The time has finally come to get serious, but under one condition – that we still know how to make a joke.

Rasim Zlatan Prste

‘I’ve got a birth defect – I was born in the Balkans’, so joked the famous Mostar comedian Osman Dziho at his own expense, though it was definitely at the expense of his compatriots too. The even more famous Miso Maric, in his review of the book ‘Vaccine against Hate’ wrote in response, amongst other things, to his ahbab (friend): ‘Dziho is the on-call radio-telegraphist, typing SOS – Save our souls…’  Even more famous than the aforementioned duo, the great Mesa Seminovic used to say: ‘I laugh until I cry – if I stop laughing, only tears will remain’.

Insufficiently happy, and so insufficiently skilful in the search for words of consolation, but also equally unprepared to sink into indifference or succumb to other people’s despair and the darkest forebodings, I often leave and call for no less and no more than Miko Antic. And in his Horoscope I find the not at all funny, but still wise and healing, thought of Ludwig Bern: ‘One should think in the world of the living, but live in the imaginary’. A straw of salvation, but in the ‘world of the living’ (almost wrote quicksand), it’s more valuable than gold.

And so, day after day, comforting the person on the other side of the phone and to be perfectly honest comforting myself, instead of, or even in protest against, the overused phrases about ‘the key days (weeks, months) ahead’ – I think and invent, quote and listen.

Moreover, I find it increasingly difficult to understand the heroes in white lab coats, because only them and their protégés can understand each other. Following their advice would already make sense, but…

Therefore, talking into the phone, and in order to reduce the joint risk of excess nervousness, I call for the help of another wizard who, long absent, arrives to inspire, warn and empower us …

When Ckalja, who could make all twenty million of his compatriots laugh without hesitation, was asked if he ever got annoyed at himself – after giving an affirmative answer and the sub-question of ‘why’ – the wizard added: I was most annoyed for getting annoyed at all.

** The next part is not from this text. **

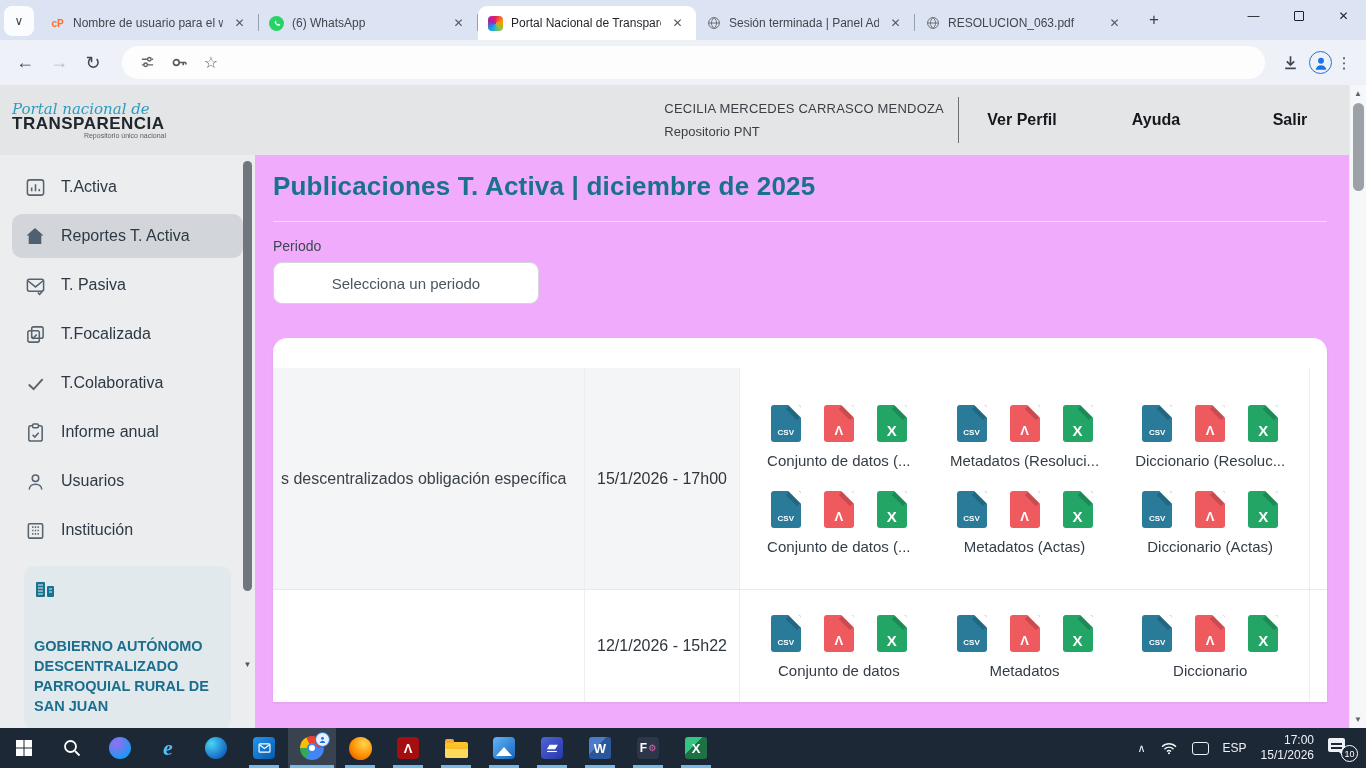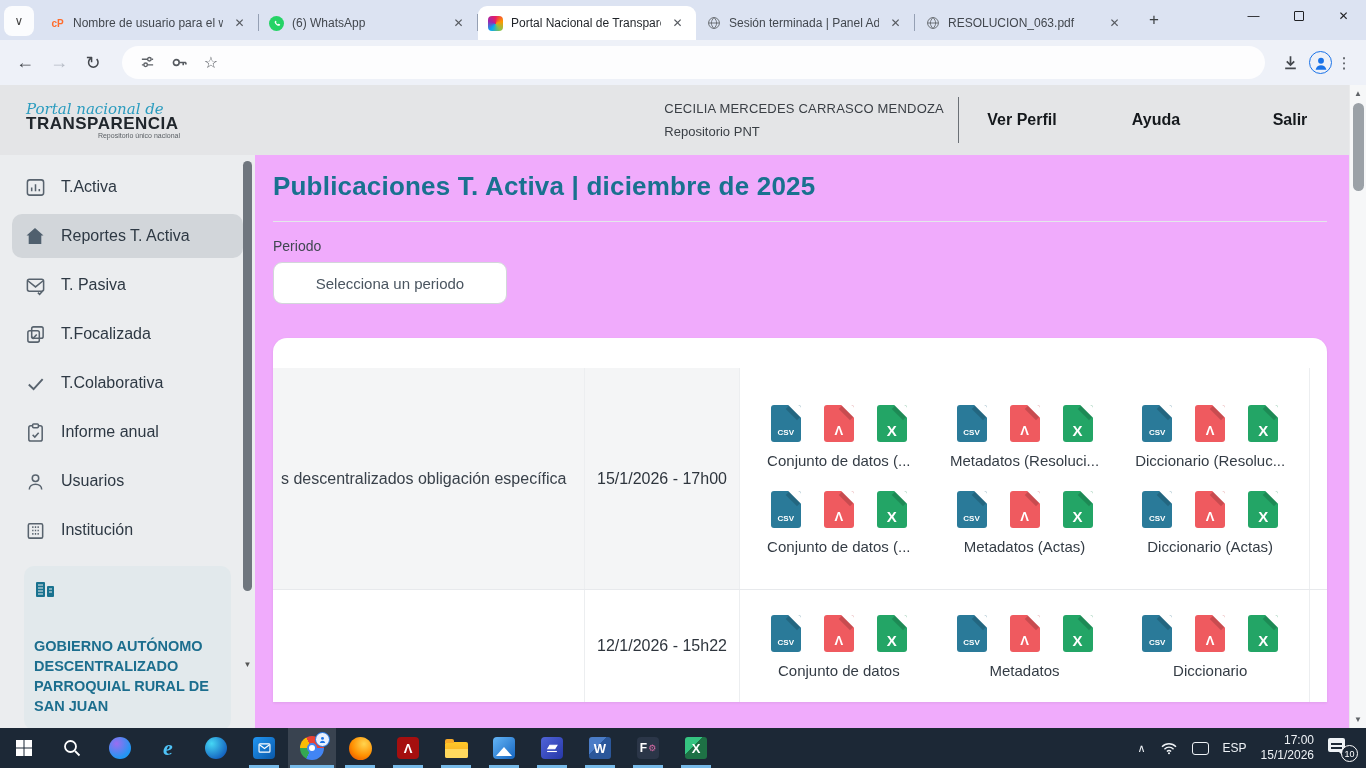"Portal nacional de" #logo { margin-left: 26px -> 12px }
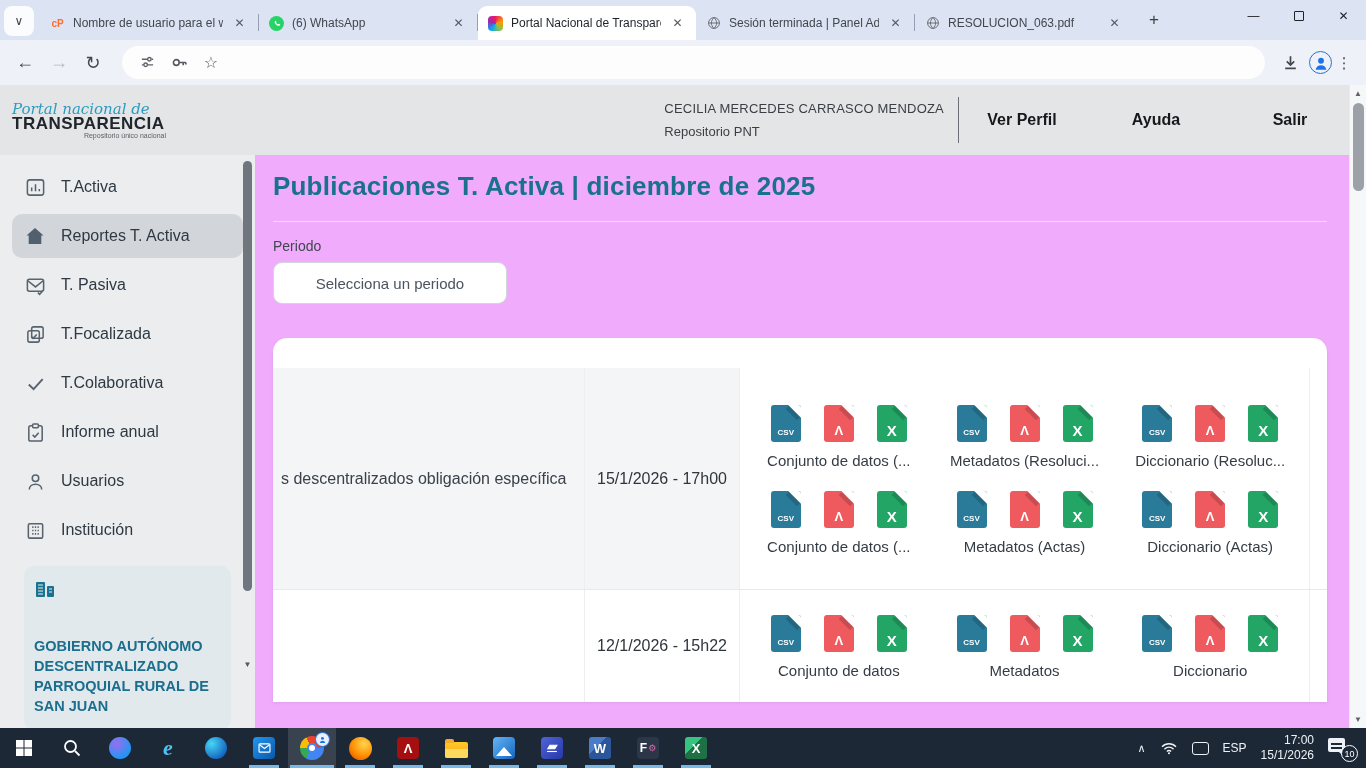"Selecciona un periodo" #periodselect { width: 234px -> 266px }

I don’t know what this has to do with the great actor, and whether I stepped into April at all, but I know for sure that, even without April, we are incurably optimistic. Maybe our politicians don’t even know that, but this is not the moment, so I beg: ‘Leave politicians alone! They’ve left us a long time ago.’

In the end, ‘it’s really lucky that we Bosnians don’t really think, and don’t stop to check whether it’s the right time to joke’, because God forbid we think.

Not sure I had to go that far, but that’s why I know that ‘Most spouses deserve all the praise because they kept social distance before the prescribed measures’, and I also wrote somewhere that ‘Corona is becoming more popular among ‘various’ friends” (and I’m not surprised) . ‘It’s hard to find a better alibi.’ Hard. The time has finally come to get serious, but under one condition – that we still know how to make a joke.

It’s therapy time… Ten by ten lines of humour from Dziha’s book, three times a day, before a meal, or after – DOESN’T MATTER. Because if there’s no love, not to say ‘brotherhood’, like the stellar Serbedzija used to say, we can’t be helped by neither Pfizer nor Sputnik

 

Rasim Zlatan Prste, aphorist from Capljina and Sarajevo, poet and journalist. Author of six books of aphorism and poetry.